> _EXERCISE DESCRIPTION_: Every record must be restated exactly as written.

> _RAW DATA_:
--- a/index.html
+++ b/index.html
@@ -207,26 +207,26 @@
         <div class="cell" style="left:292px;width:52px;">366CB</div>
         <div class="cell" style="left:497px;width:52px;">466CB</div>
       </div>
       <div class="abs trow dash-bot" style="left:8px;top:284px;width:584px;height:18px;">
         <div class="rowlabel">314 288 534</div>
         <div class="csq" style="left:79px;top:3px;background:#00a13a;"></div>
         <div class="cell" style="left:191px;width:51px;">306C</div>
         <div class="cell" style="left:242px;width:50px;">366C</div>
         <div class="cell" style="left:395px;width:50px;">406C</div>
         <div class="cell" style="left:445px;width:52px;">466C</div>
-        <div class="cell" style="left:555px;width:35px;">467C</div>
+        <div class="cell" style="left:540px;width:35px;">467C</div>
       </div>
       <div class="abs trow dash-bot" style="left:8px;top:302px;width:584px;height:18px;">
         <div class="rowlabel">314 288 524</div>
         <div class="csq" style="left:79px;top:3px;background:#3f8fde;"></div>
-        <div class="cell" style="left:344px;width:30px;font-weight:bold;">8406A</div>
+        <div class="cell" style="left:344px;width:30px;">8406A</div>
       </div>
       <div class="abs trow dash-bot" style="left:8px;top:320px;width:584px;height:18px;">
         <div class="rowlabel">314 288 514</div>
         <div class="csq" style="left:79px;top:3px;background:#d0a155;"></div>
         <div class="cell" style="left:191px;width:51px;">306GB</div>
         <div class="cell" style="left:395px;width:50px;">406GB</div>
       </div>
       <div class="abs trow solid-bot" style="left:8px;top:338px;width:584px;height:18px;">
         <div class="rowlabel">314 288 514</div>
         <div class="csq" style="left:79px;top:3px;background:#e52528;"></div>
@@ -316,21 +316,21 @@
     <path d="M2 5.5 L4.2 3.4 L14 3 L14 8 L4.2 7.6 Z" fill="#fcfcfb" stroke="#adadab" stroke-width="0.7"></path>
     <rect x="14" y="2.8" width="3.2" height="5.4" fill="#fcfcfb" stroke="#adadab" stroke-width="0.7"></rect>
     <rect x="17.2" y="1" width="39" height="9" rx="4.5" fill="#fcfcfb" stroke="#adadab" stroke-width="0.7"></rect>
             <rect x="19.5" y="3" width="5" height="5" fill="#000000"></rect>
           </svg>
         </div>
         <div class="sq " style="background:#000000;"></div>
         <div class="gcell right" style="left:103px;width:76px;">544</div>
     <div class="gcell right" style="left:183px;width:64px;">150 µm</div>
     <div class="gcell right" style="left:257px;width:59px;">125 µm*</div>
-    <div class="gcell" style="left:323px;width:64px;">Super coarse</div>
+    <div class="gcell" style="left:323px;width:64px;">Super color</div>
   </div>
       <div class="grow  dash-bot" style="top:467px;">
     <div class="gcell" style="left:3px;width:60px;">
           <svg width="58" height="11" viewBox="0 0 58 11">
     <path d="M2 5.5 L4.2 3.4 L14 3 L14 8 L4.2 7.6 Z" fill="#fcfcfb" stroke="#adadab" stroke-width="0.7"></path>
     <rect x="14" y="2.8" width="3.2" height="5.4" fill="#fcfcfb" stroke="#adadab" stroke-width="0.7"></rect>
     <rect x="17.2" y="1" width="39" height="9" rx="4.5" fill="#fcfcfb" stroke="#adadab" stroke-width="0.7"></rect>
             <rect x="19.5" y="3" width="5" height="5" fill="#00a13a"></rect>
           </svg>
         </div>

> _EXERCISE RESPONSE_:
--- a/index.html
+++ b/index.html
@@ -207,26 +207,26 @@
         <div class="cell" style="left:292px;width:52px;">366CB</div>
         <div class="cell" style="left:497px;width:52px;">466CB</div>
       </div>
       <div class="abs trow dash-bot" style="left:8px;top:284px;width:584px;height:18px;">
         <div class="rowlabel">314 288 534</div>
         <div class="csq" style="left:79px;top:3px;background:#00a13a;"></div>
         <div class="cell" style="left:191px;width:51px;">306C</div>
         <div class="cell" style="left:242px;width:50px;">366C</div>
         <div class="cell" style="left:395px;width:50px;">406C</div>
         <div class="cell" style="left:445px;width:52px;">466C</div>
-        <div class="cell" style="left:555px;width:35px;">467C</div>
+        <div class="cell" style="left:540px;width:35px;">467C</div>
       </div>
       <div class="abs trow dash-bot" style="left:8px;top:302px;width:584px;height:18px;">
         <div class="rowlabel">314 288 524</div>
         <div class="csq" style="left:79px;top:3px;background:#3f8fde;"></div>
-        <div class="cell" style="left:344px;width:30px;font-weight:bold;">8406A</div>
+        <div class="cell" style="left:344px;width:30px;">8406A</div>
       </div>
       <div class="abs trow dash-bot" style="left:8px;top:320px;width:584px;height:18px;">
         <div class="rowlabel">314 288 514</div>
         <div class="csq" style="left:79px;top:3px;background:#d0a155;"></div>
         <div class="cell" style="left:191px;width:51px;">306GB</div>
         <div class="cell" style="left:395px;width:50px;">406GB</div>
       </div>
       <div class="abs trow solid-bot" style="left:8px;top:338px;width:584px;height:18px;">
         <div class="rowlabel">314 288 514</div>
         <div class="csq" style="left:79px;top:3px;background:#e52528;"></div>
@@ -316,21 +316,21 @@
     <path d="M2 5.5 L4.2 3.4 L14 3 L14 8 L4.2 7.6 Z" fill="#fcfcfb" stroke="#adadab" stroke-width="0.7"></path>
     <rect x="14" y="2.8" width="3.2" height="5.4" fill="#fcfcfb" stroke="#adadab" stroke-width="0.7"></rect>
     <rect x="17.2" y="1" width="39" height="9" rx="4.5" fill="#fcfcfb" stroke="#adadab" stroke-width="0.7"></rect>
             <rect x="19.5" y="3" width="5" height="5" fill="#000000"></rect>
           </svg>
         </div>
         <div class="sq " style="background:#000000;"></div>
         <div class="gcell right" style="left:103px;width:76px;">544</div>
     <div class="gcell right" style="left:183px;width:64px;">150 µm</div>
     <div class="gcell right" style="left:257px;width:59px;">125 µm*</div>
-    <div class="gcell" style="left:323px;width:64px;">Super coarse</div>
+    <div class="gcell" style="left:323px;width:64px;">Super color</div>
   </div>
       <div class="grow  dash-bot" style="top:467px;">
     <div class="gcell" style="left:3px;width:60px;">
           <svg width="58" height="11" viewBox="0 0 58 11">
     <path d="M2 5.5 L4.2 3.4 L14 3 L14 8 L4.2 7.6 Z" fill="#fcfcfb" stroke="#adadab" stroke-width="0.7"></path>
     <rect x="14" y="2.8" width="3.2" height="5.4" fill="#fcfcfb" stroke="#adadab" stroke-width="0.7"></rect>
     <rect x="17.2" y="1" width="39" height="9" rx="4.5" fill="#fcfcfb" stroke="#adadab" stroke-width="0.7"></rect>
             <rect x="19.5" y="3" width="5" height="5" fill="#00a13a"></rect>
           </svg>
         </div>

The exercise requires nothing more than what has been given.